KMS is a big tool / machinery retailer up here in Canada. They carry lots of the General and GI lines of tools, as well as other major brands.


----------



## DKV (Jul 18, 2011)

lumberjoe…

http://www.orangealuminum.com/t-track.html


----------



## Vrtigo1 (Mar 18, 2010)

I would buy some wood and build something. I usually get gift cards and such for Christmas and with those I like to buy consumable stuff (screws, glue, sandpaper, etc) as I don't like spending money on that.

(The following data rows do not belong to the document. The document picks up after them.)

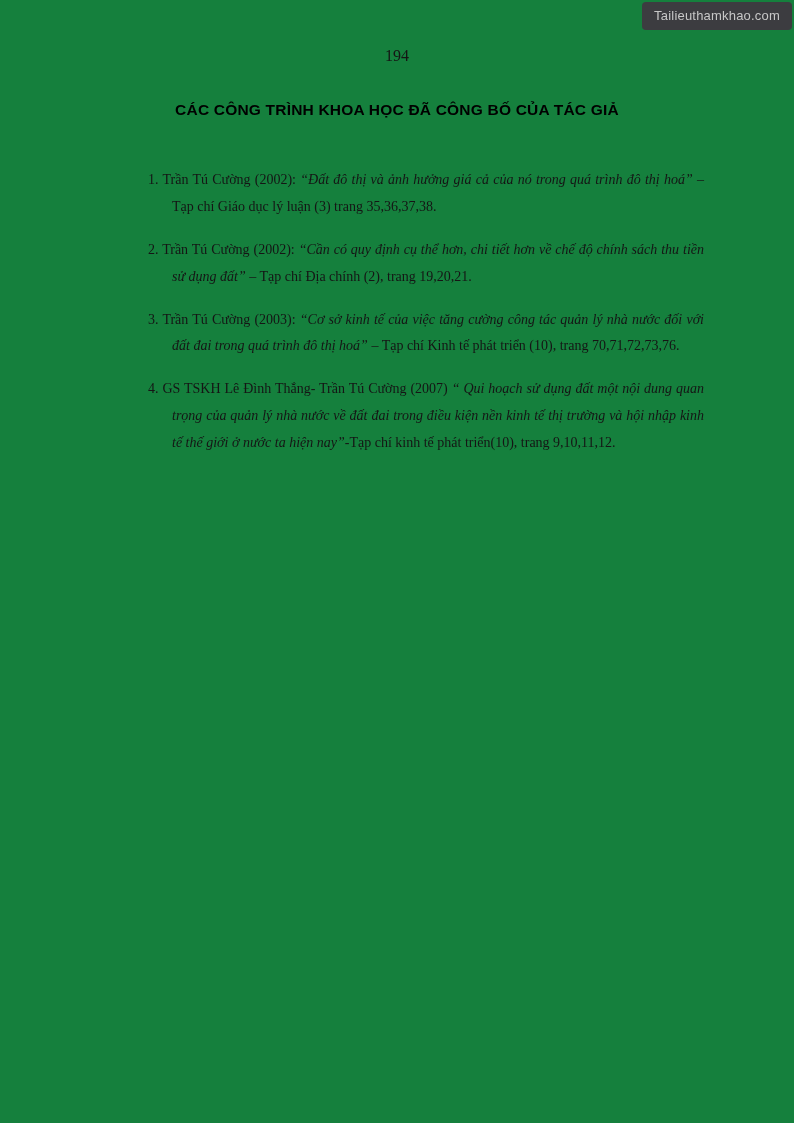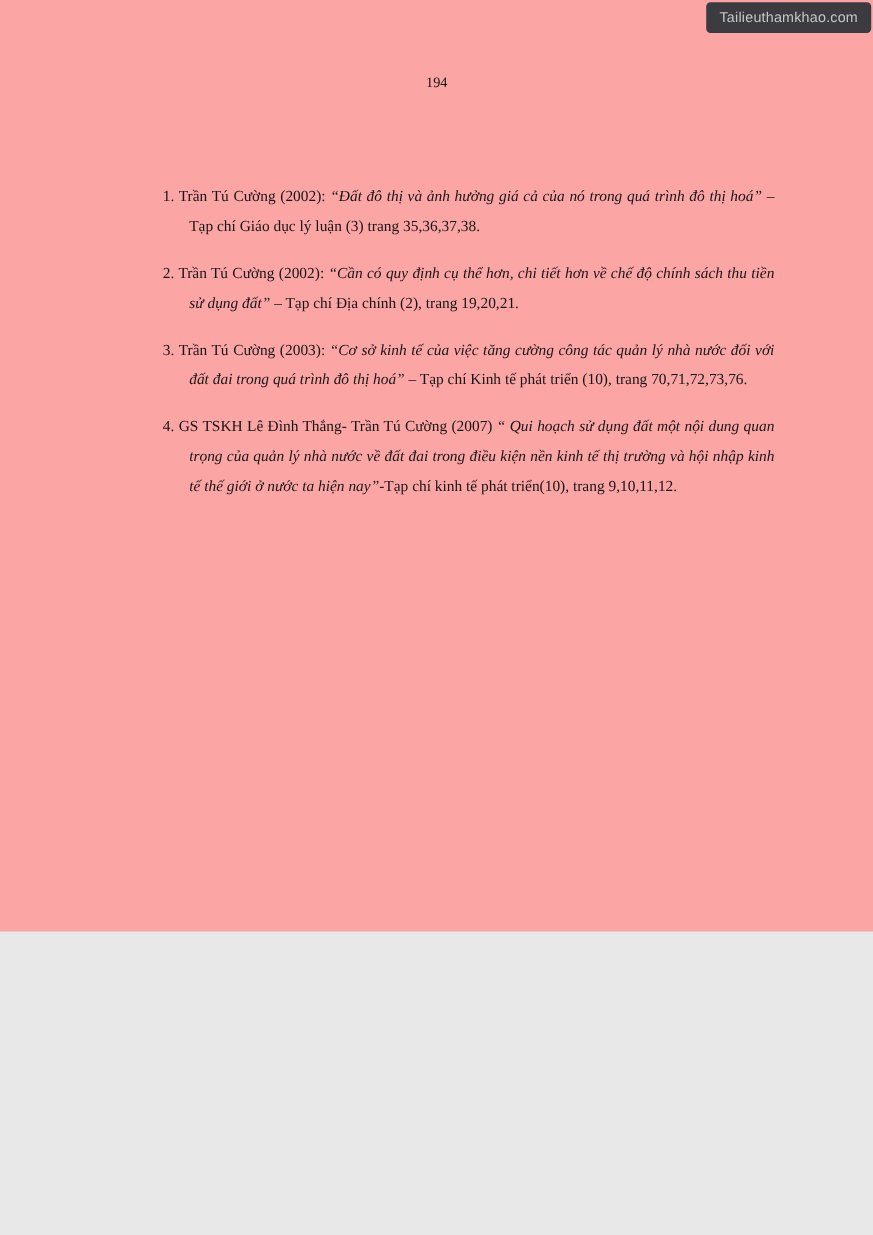"Tailieuthamkhao.com" .page { background: #fca5a5 -> #15803d; height: 847px -> 1123px }
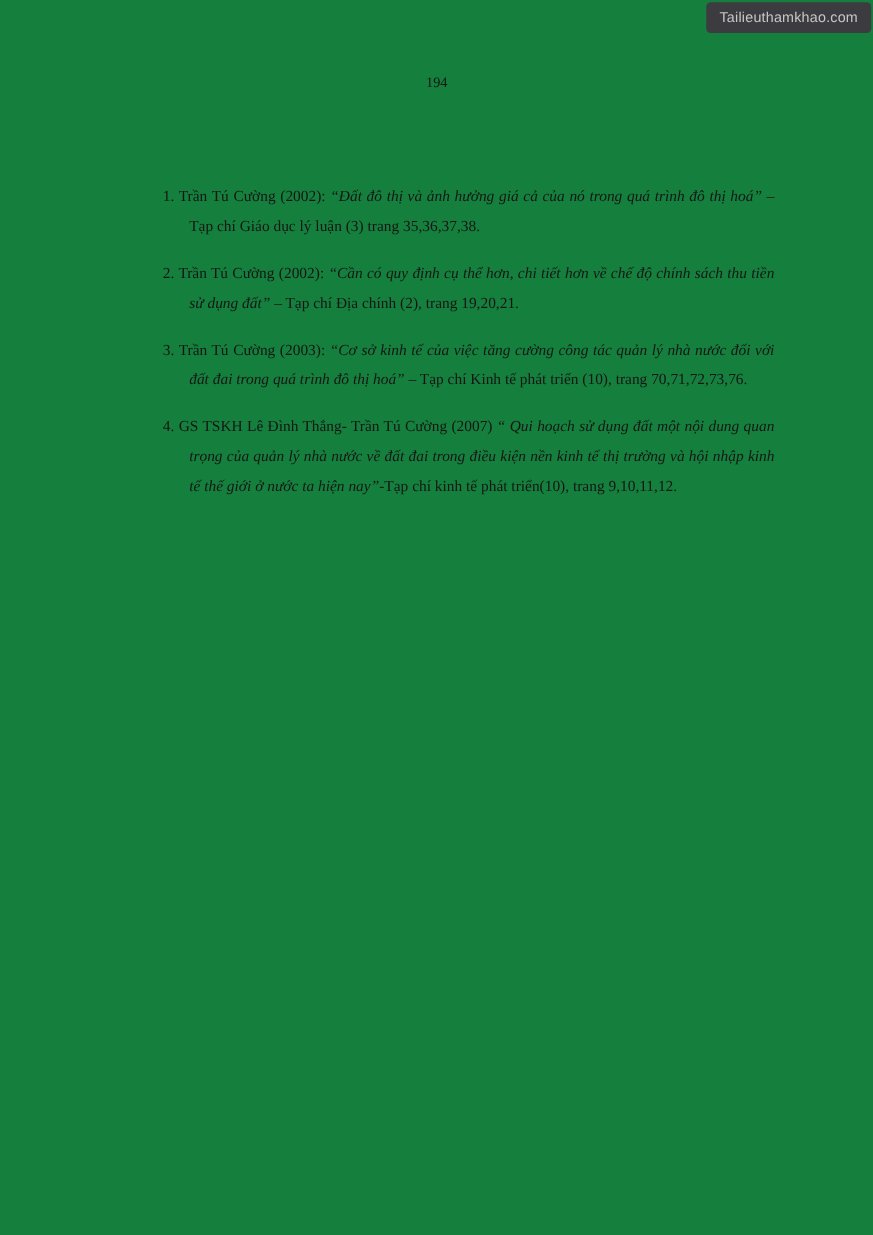"194" .page-number { font-size: 13px -> 16px; margin-top: 20px -> none }
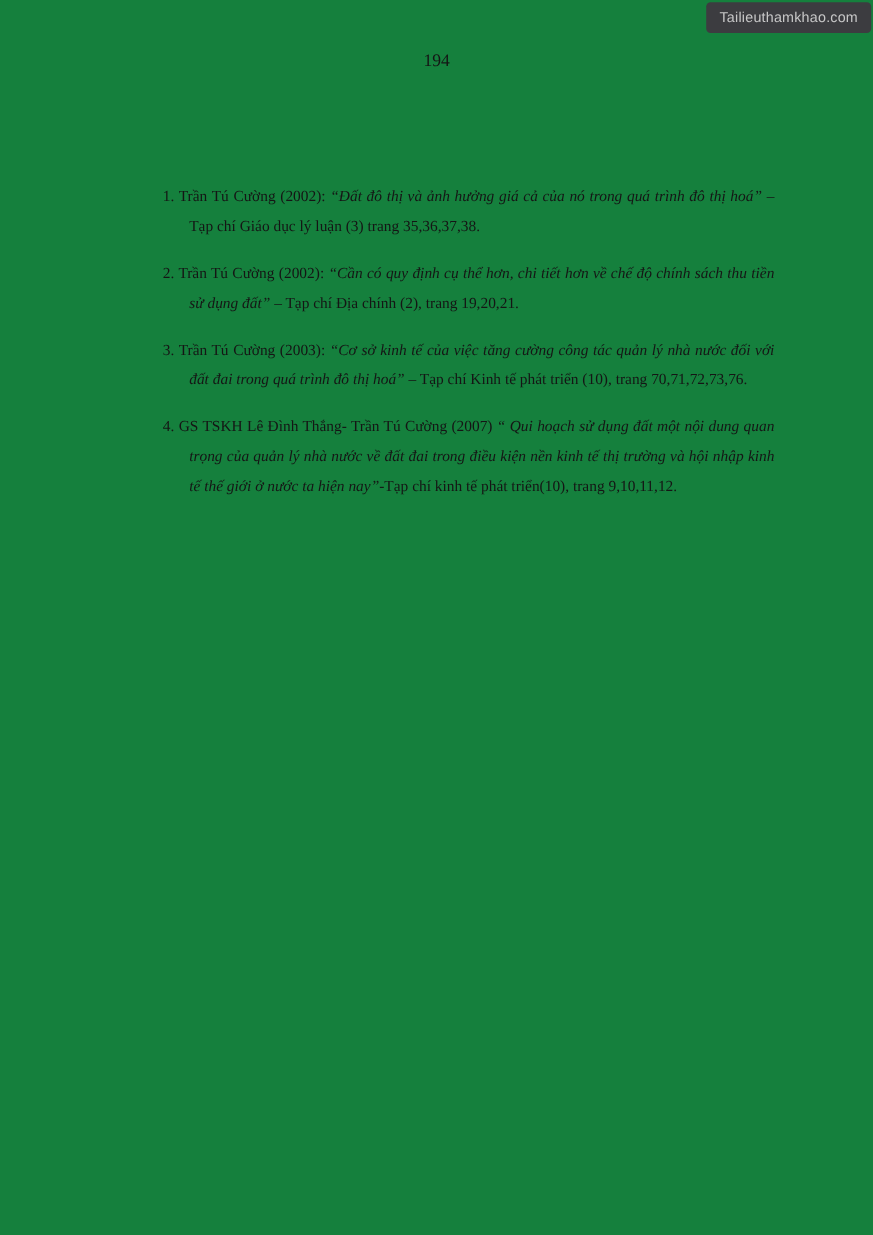"CÁC CÔNG TRÌNH KHOA HỌC" div.doc-title { html: none -> <div>CÁC CÔNG TRÌNH KHOA HỌC ĐÃ CÔNG BỐ CỦA TÁC GIẢ</div> }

I also like the idea of spending money on jig stuff like t track, 5 star knobs, etc because most of the time when I think building a jig will make my work more accurate or repeatable I'll just skate by without the jig because I don't have what I need on hand.


----------



## Woodmaster1 (Apr 26, 2011)

Mike, I will have to check 80/20 INC. out. They are only 25 miles down the road.


----------



## DKV (Jul 18, 2011)

Colt plunge base. $99.99 free shipping, Amazon


----------



## Ken90712 (Sep 2, 2009)

Forrest Woodworker II table saw blade.


----------



## Wood_smith (Feb 12, 2010)

I think I'd buy a Kerry-All plywood pouch… (shameless self-promotion)...


----------



## AlaskaGuy (Jan 29, 2012)

If I had a hundred to blow I'd save it until I knew what I wanted/needed.


----------



## pastahill (Apr 2, 2011)

No qustion. The new festool rotex ROS. It works great and almost dustfree.


----------



## helluvawreck (Jul 21, 2010)

I could use some more clamps.

helluvawreck aka Charles
http://woodworkingexpo.wordpress.com


----------



## pastahill (Apr 2, 2011)

Oh yes, you are right. Clamps, clamps and more clamps, i run out of clamps.


----------